3. Principal Investigator to inform the participant that the findings of their image require investigation by a neurologist.
4. Participants are given the option of making their own arrangements for follow-up with a physician at an external clinic.
5. If participants are not able to make arrangements at an outpatient clinic, the services of a neurologist affiliated with the research lab should be offered for the follow-up. With the participant’s consent, the radiologist’s summary will be made available to the neurologist. Appropriate and detailed consent is essential regardless of the actual approach undertaken, in order to ensure subjects make an informed decision.
6. With the participant’s consent, a copy of the anonymized images and the descriptive summary, along with a letter of introduction, can be forwarded to a physician who is following the participant at an outpatient clinic and/or to the psychiatrist.

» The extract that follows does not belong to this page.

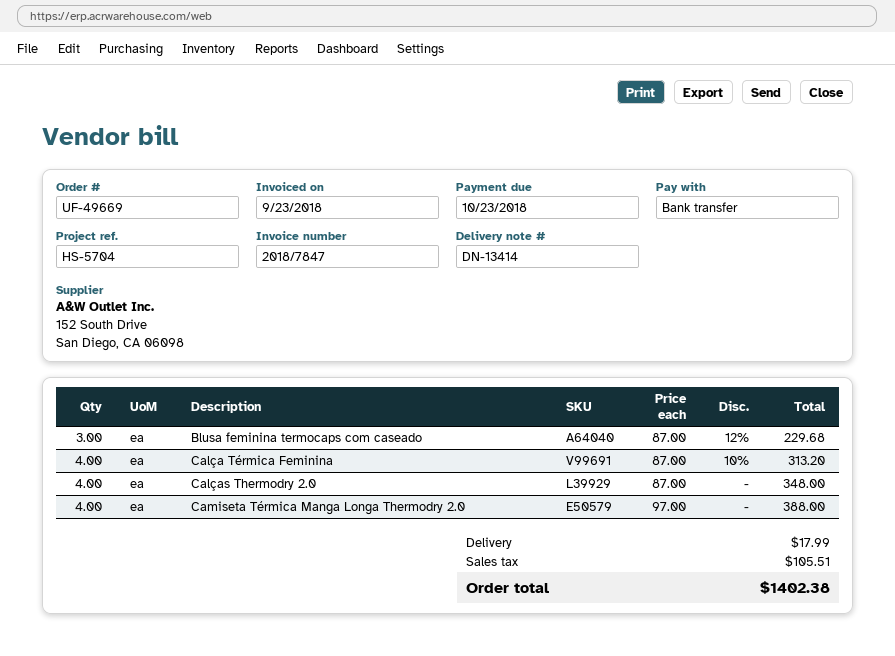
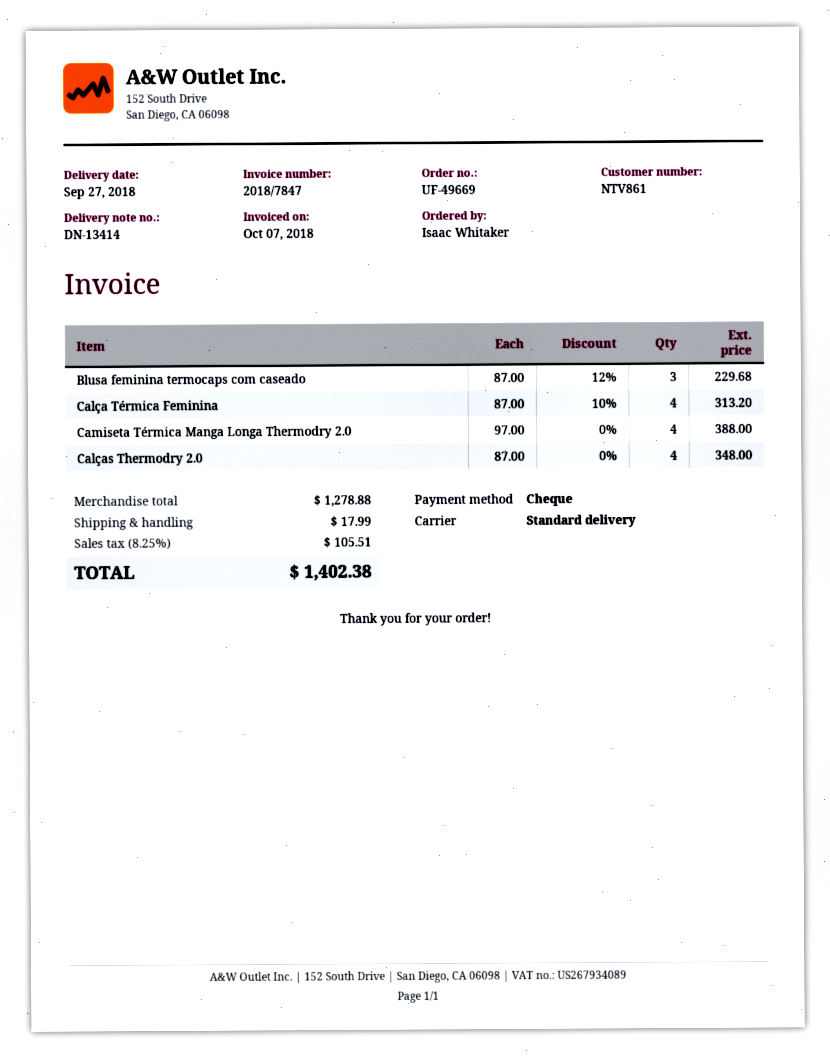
invoice date: 2018-09-23 -> 2018-10-07
payment method: bank transfer -> cheque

For example, the Unité de Neuroimagerie Fonctionelle, a research facility in Montreal (see Table 2; www.unf-montreal.ca), suggests the following script to be used as a model for researchers when there has been a coincidental finding:
“Recently, you participated in a research project involving a magnetic resonance scan. An unusual feature was noticed on some of the images, so we asked a radiologist (a medical doctor who is qualified to read these images) to review the images. The radiologist has recommended that you follow up with a proper medical examination, since the research images may not include all of the information needed to make a clinical diagnosis. If you wish, a copy of the images can be forwarded to your family doctor or any other physician you would like to designate. If you do not have a family doctor, we can make arrangements for you to be seen by a neurologist associated with our Research Unit.”
The authors would like to thank David Landry, MD, radiology, for reading the image; Adrianna Mendrek, Cherine Fahim, Adam Manchini, Stephane Potvin, students, in the early phase of the study; and Adrien Tempier, research assistant.
Dr. Stip was the holder of the Eli Lilly Chair of Schizophrenia from the University of Montreal. His research had received funding from CIHR, Lundbeck Canada Inc. and Otsuka Canada Pharmaceutical Inc. He has served on the advisory boards and been a lecturer for Lundbeck Canada Inc, Otsuka Canada Pharmaceutical Inc, and Janssen. Jean-Philippe Miron, Marie Nolin, Geneviève Letourneau, Odette Bernazzani, Laurie Chamelian, Bernard Boileua, Mona Gupta, David Luck and Ovidiu Lungu have no conflicts of interest to declare.
Statement of Authorship
Emmanuel Stip found the incidentaloma with patients or normal subject included in clinical trials, wrote the first version of the article. All the authors revised and modified the subsequent version.